Si plusieurs ont pu se trouver un logis depuis, 33 familles sont toujours logées à l’hôtel par la Croix-Rouge, deux mois plus tard. D’autres sinistrés, comme Mme Pelletier et sa fille, ont la chance de pouvoir demeurer chez des proches.

Mon chez-moi

«Ma vie est dans des boîtes. Au début, je n’avais que moi et ma parole. Je n’avais plus aucune pièce d’identité. J’ai hâte de retrouver mon chez-moi», dit celle qui était assurée.

La dame se demande encore comment elle a survécu au passage de la tornade. Elle voit une psychologue depuis les événements traumatisants. Elle était dans son appartement lorsque le toit et le mur ont été arrachés. Elle s’est accrochée à une poignée de porte pour survivre.

La femme, qui demeurait dans son logement de la rue Daniel-Johnson depuis 11 ans, déplore le manque d’aide pour se trouver un nouveau toit de la part des organismes communautaires dédiés à la tâche.

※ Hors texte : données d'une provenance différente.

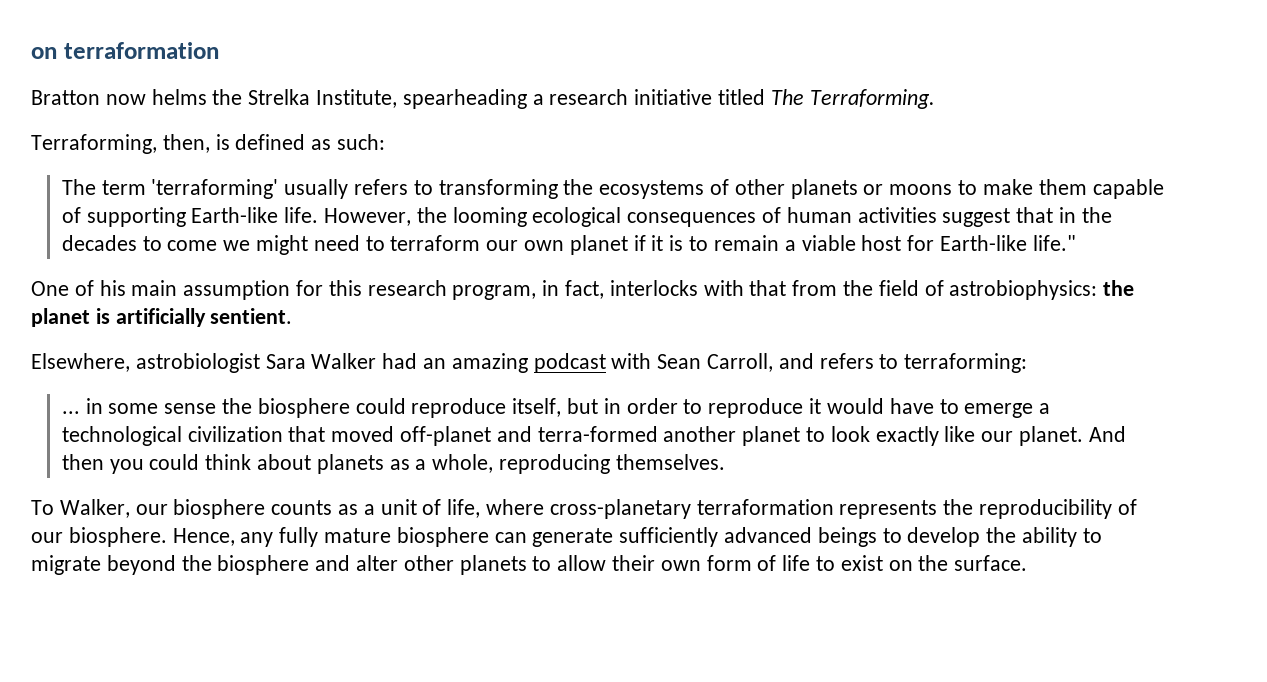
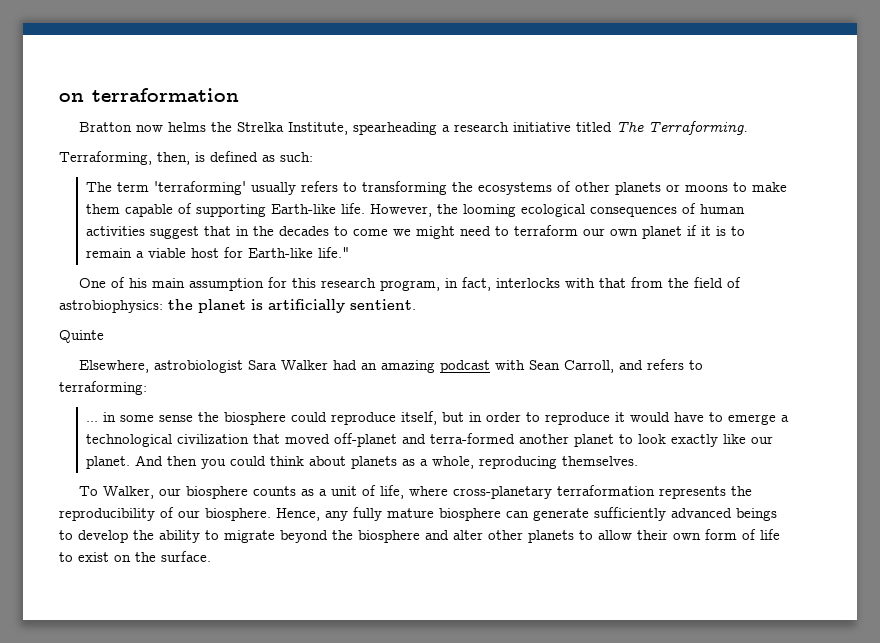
(293, 316) none -> [59,330,104,343] // Quinte

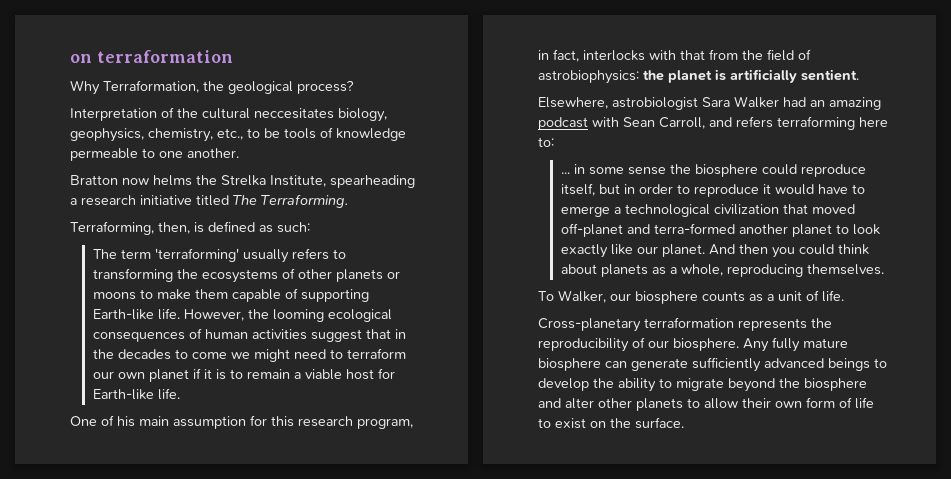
(239, 95) none -> [70,80,354,95] [70,107,387,122] [70,127,406,142] [70,148,239,161] // Why Terraformation, the geological process? // Interpretation of the cultural neccesitates biology, geophysics, chemistry, etc., to be tools of knowledge permeable to one another.
[318,247,351,258] life." -> [157,388,180,400] life.
[59,330,104,343] // Quinte -> (859, 75) none
[688,360,703,370] [59,381,147,395] to terraforming: -> [777,116,888,130] [538,137,554,147] terraforming here to:
[379,485,552,499] life, where cross-planetary -> [822,290,844,302] [538,318,641,332] life. // Cross-planetary
[276,508,348,521] Hence, any -> [743,338,769,352] Any

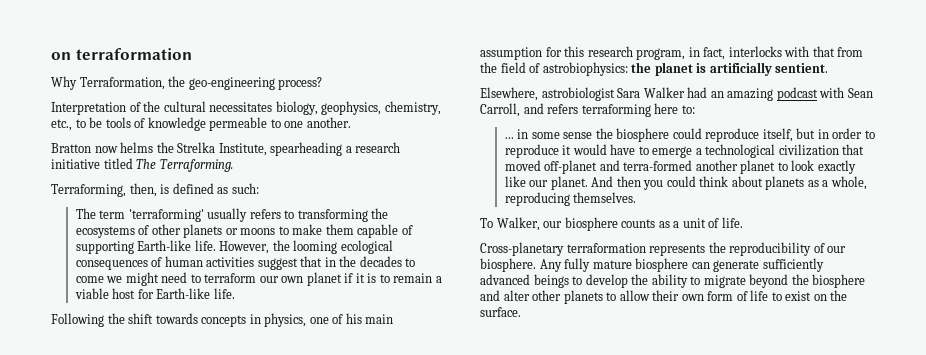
[228,81,293,94] geological -> [188,77,275,90] geo-engineering
[254,108,334,119] neccesitates -> [209,102,273,112] necessitates
[70,416,97,426] One -> [51,313,329,327] Following the shift towards concepts in physics, one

«On a été laissés à nous-mêmes. Je n’ai reçu aucune aide pour me trouver un nouveau logement. Dans ma tête, lorsque c’est arrivé, je croyais que je serais relocalisée avant le 1er novembre. Mais ça ne s’est pas passé comme ça du tout», se désole Mme Pelletier, qui est en arrêt de travail depuis deux ans.

Aide financière

Pour sa part, la Croix-Rouge offre notamment aux sinistrés une aide financière allant jusqu’à 200 $ par mois pour combler l’écart de loyer entre l’ancien et le nouveau logement ainsi que 150 $ par mois pour combler l’écart entre les anciennes et les nouvelles factures de services publics.

L’organisme, qui a amassé des dons totalisant 4,5 M$ après le passage de la tornade, n’est pas en mesure de préciser les sommes distribuées aux familles depuis.

Dès les jours suivant le sinistre, la Croix-Rouge a sonné l’alarme quant à la pénurie d’appartements abordables à Gatineau.

En conséquence, replacer les centaines de victimes de la tornade, qui a frappé l’un des quartiers les plus pauvres de la ville, est un véritable casse-tête.

Il faut dire que les prix des loyers à Gatineau sont parmi les plus élevés au Québec à cause de la proximité avec l’Ontario et des bons salaires offerts dans la fonction publique fédérale.On démolit plus d’édifices que prévu

Deux mois après la tornade qui l’a frappé de plein fouet, le quartier Mont-Bleu a toujours des airs de chantier de construction. Le quart des bâtiments touchés par la tornade doit être démoli.

À ce jour, 89 certificats de démolition ont été émis par la Ville de Gatineau sur les 332 bâtiments touchés.

Ce chiffre est plus élevé que l’estimation initiale. La municipalité croyait qu’environ 55 immeubles devraient être mis à terre au lendemain de la tornade.

«Les [entreprises et propriétaires] ont probablement manqué de temps [avec l’arrivée rapide de l’hiver]», explique le propriétaire de l’entreprise Démolition et Excavation P.C., Antoine Cyr.

Son entreprise a procédé à la démolition d’un bâtiment jusqu’ici dans le quartier Mont-Bleu. L’hiver hâtif qui s’est installé pèse sans doute beaucoup dans la balance pour expliquer la hausse des immeubles à jeter à terre.

S’il avait été possible de sauver des bâtiments endommagés, l’infiltration d’eau combinée aux températures glaciales plus tôt qu’à l’habitude a dans bien des cas causé des dommages irréparables aux bâtiments déjà fragilisés.

Le passage de la tornade est encore bien visible dans le quartier alors que les toits et les murs de certains logements sont toujours arrachés, permettant de voir l’intérieur des appartements à partir de la rue.

Certains propriétaires de logements n’ont cependant pas tardé. L’entreprise Brigil est déjà en train de reconstruire un tout nouvel immeuble à l’angle des rues Daniel-Johnson et Jumonville.

En plus des démolitions, de nombreux logements doivent être rénovés. Trente-neuf permis de rénovation ont été délivrés jusqu’ici.

Au total, la tornade du 21 septembre a frappé 2407 logements, dont 479 ont été considérés comme inhabitables.